Microsoft, Google, Amazon ou Tencent avec WeChat suivent cette stratégie. Elles multiplient l’offre intégrée de produits et de services qui incluent de plus en plus souvent des services financiers. Ant Financial, la plateforme de paiement d’Alibaba, propose aussi du crédit, des assurances ou de la gestion de fortune. Facebook travaille sur un projet, Libra, qui créerait sa propre cryptomonnaie pour des transactions sur toutes ses entités, soit 2,4 milliards d’utilisateurs.
Pour avoir le choix, le consommateur doit d’abord appartenir à un écosystème. Ces offres intégrées capturent le client tout en lui donnant l’impression de la liberté. On appartient ainsi au monde Apple, Samsung ou Google. Difficile de passer de l’un à l’autre.
C’est aussi un casse-tête pour les autorités de surveillance de la concurrence. Les entreprises mettent en avant l’avantage pour le client d’un système de services intégré, comme l’avait fait en son temps Microsoft et sa suite Office. Les autorités reprochent le manque de passerelle, de transparence et d’interopérabilité des écosystèmes. Le consommateur, lui, ronge son frein.

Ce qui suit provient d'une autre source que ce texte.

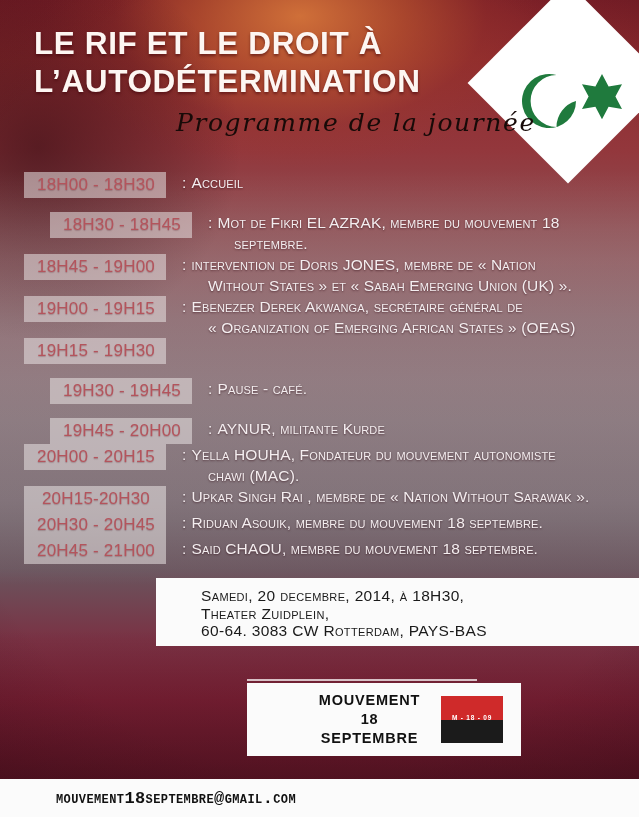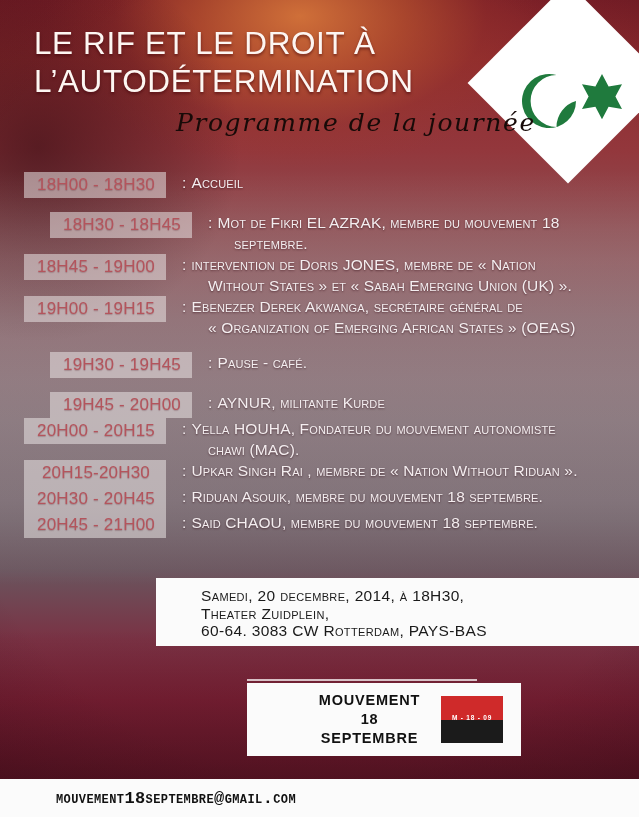--- a/index.html
+++ b/index.html
@@ -93,7 +93,7 @@
     width: 480px;
     z-index: 5;
     color: #fdf6f2;
-    font-weight: normal;
+    font-weight: bold;
     font-size: 31.5px;
     line-height: 38px;
     letter-spacing: 0.6px;

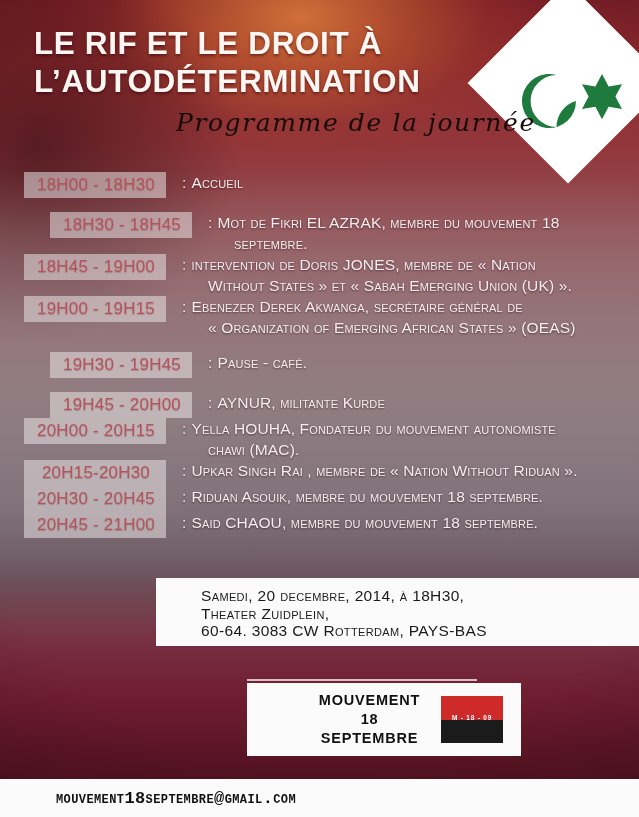--- a/index.html
+++ b/index.html
@@ -294,6 +294,7 @@
     </div>
 
     <div class="row">
+      <div class="time">19H15 - 19H30</div>
     </div>
 
     <div class="row gap-before">

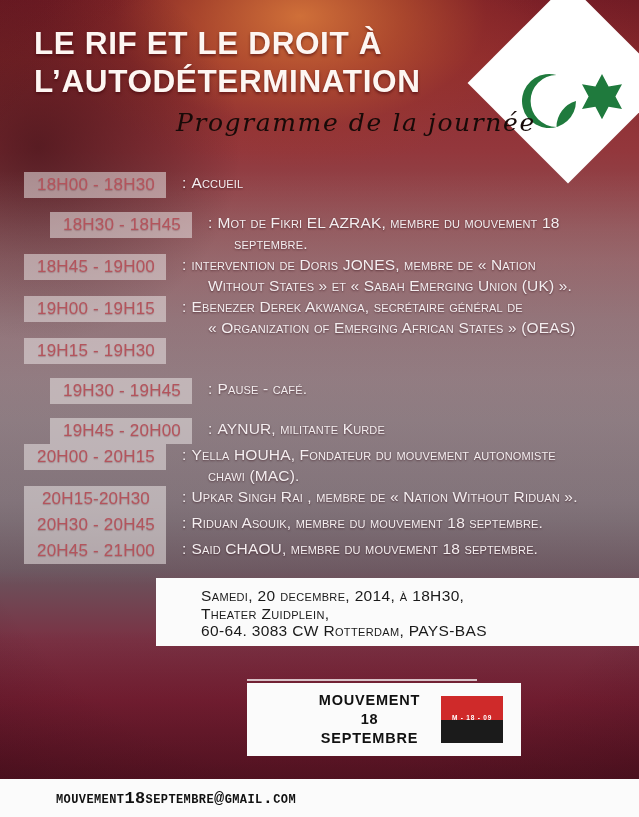--- a/index.html
+++ b/index.html
@@ -314,7 +314,7 @@
 
     <div class="row">
       <div class="time">20H15-20H30</div>
-      <div class="desc"><span class="colon">:</span><span>Upkar Singh Rai , membre de « Nation Without Riduan ».</span></div>
+      <div class="desc"><span class="colon">:</span><span>Upkar Singh Rai , membre de « Nation Without Sarawak ».</span></div>
     </div>
 
     <div class="row">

En quête d’un vrai choix et d’une certaine indépendance
Car ce serait une erreur de sous-estimer son désir d’indépendance. Selon l’OCDE, les jobs indépendants représentent désormais 15,5% de l’emploi en Europe (et 14,7% en Suisse). Un tiers des électeurs en Europe et aux Etats Unis se déclarent libres de tout parti. Ils n’hésitent plus à transgresser les lignes politiques selon les sujets. Ils créent leur propre «playlist idéologique».
Il en va de même pour la vie économique. Les consommateurs font pression sur les gouvernements pour que soient garantis un vrai choix et une certaine indépendance. Ils seront entendus. La stratégie de certaines entreprises «Oui, les consommateurs ont le choix, à condition que ce soit le nôtre» sera de plus en plus intenable. Les règles et les lois se multiplieront. Certains voudront démanteler.
Comme le disait Keynes: «Tous les problèmes sont économiques, toutes les solutions sont politiques.» A la fin, les gouvernements gagnent toujours sur les entreprises.